From the records that follow, copy every line that contains the word "items".
┌─ SUPPLIED RECORDS
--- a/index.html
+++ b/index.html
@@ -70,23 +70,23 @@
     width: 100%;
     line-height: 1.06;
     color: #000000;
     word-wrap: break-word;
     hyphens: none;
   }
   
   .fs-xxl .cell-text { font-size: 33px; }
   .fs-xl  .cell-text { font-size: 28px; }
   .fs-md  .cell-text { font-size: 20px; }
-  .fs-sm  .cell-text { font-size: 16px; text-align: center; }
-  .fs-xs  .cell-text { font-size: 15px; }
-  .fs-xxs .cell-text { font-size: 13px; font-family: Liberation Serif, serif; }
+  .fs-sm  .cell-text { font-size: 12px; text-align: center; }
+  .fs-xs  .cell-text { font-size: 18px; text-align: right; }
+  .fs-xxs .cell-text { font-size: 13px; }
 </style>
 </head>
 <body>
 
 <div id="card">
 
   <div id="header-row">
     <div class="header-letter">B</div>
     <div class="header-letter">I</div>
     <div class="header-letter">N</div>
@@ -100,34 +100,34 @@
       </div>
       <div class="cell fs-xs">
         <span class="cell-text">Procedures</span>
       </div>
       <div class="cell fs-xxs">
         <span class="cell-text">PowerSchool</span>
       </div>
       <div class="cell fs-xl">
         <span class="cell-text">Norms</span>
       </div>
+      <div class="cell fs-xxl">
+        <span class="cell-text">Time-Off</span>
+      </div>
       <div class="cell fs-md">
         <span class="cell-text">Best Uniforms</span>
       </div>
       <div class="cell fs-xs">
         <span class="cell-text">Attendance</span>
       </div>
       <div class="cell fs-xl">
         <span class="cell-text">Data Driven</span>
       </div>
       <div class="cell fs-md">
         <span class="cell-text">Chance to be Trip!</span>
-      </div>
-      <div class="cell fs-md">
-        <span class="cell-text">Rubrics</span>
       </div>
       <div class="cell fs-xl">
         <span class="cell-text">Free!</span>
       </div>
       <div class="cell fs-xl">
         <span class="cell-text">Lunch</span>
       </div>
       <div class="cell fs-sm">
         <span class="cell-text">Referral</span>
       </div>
└─
┌─ SUPPLIED RECORDS
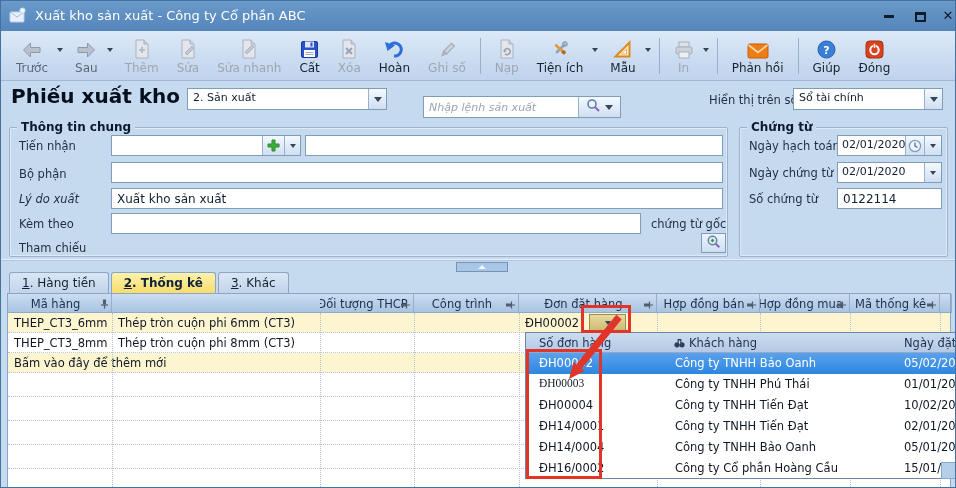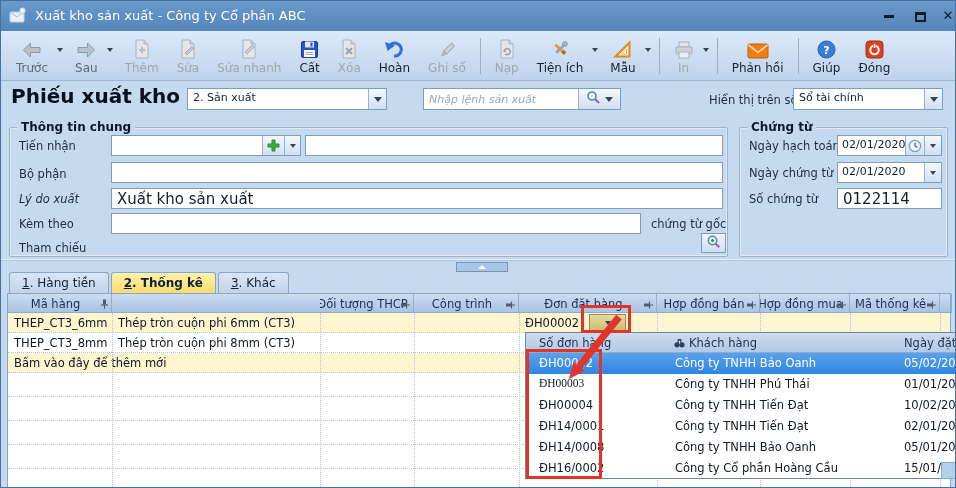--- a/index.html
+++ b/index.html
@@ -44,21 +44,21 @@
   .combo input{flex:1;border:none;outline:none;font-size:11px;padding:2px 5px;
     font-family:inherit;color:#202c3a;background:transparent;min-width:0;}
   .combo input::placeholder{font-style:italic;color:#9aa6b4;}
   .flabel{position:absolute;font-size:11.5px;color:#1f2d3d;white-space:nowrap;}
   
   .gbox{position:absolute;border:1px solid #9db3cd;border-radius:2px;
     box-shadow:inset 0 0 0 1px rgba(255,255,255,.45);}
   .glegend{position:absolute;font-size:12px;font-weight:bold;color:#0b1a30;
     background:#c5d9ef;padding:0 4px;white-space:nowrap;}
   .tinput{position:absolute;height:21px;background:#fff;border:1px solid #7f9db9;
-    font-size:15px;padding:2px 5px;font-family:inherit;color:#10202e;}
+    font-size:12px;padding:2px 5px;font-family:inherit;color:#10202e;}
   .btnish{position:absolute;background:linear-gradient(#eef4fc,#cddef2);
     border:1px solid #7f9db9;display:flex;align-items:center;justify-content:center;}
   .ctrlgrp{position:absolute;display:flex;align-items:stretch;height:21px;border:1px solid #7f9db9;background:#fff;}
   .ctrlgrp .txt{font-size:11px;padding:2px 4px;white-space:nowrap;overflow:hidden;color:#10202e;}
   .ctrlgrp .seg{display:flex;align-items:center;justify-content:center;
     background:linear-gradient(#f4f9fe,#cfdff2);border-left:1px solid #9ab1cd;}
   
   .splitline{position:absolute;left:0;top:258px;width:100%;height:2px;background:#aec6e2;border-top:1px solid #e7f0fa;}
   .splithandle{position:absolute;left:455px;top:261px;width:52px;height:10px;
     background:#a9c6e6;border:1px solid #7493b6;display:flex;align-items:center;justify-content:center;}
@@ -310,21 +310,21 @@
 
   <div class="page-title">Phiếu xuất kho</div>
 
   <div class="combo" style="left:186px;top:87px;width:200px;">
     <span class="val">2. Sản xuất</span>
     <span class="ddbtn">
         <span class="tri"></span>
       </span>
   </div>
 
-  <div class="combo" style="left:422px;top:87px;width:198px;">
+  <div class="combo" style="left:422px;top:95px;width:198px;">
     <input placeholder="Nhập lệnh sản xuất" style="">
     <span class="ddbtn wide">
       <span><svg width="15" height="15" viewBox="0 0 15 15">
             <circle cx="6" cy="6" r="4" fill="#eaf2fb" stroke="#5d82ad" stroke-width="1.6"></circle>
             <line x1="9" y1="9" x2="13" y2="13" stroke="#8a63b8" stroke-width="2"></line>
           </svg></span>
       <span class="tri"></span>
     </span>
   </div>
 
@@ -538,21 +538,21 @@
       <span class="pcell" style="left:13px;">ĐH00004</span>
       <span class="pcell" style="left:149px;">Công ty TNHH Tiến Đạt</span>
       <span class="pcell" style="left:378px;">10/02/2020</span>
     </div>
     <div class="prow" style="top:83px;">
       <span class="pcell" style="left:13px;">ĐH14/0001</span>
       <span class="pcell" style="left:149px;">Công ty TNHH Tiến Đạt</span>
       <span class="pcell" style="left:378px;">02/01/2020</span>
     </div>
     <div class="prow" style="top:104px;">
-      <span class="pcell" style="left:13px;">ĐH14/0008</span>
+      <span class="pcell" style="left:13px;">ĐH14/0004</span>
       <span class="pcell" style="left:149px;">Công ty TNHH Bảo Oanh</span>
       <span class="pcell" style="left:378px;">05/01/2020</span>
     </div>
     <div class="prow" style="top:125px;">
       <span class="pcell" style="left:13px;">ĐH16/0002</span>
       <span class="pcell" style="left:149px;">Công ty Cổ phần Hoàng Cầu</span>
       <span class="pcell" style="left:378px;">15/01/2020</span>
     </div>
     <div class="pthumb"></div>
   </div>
└─
EXERCISE RESPONSE:
     border:1px solid #7f9db9;display:flex;align-items:center;justify-content:center;}
   .ctrlgrp{position:absolute;display:flex;align-items:stretch;height:21px;border:1px solid #7f9db9;background:#fff;}
   .ctrlgrp .seg{display:flex;align-items:center;justify-content:center;
     background:#a9c6e6;border:1px solid #7493b6;display:flex;align-items:center;justify-content:center;}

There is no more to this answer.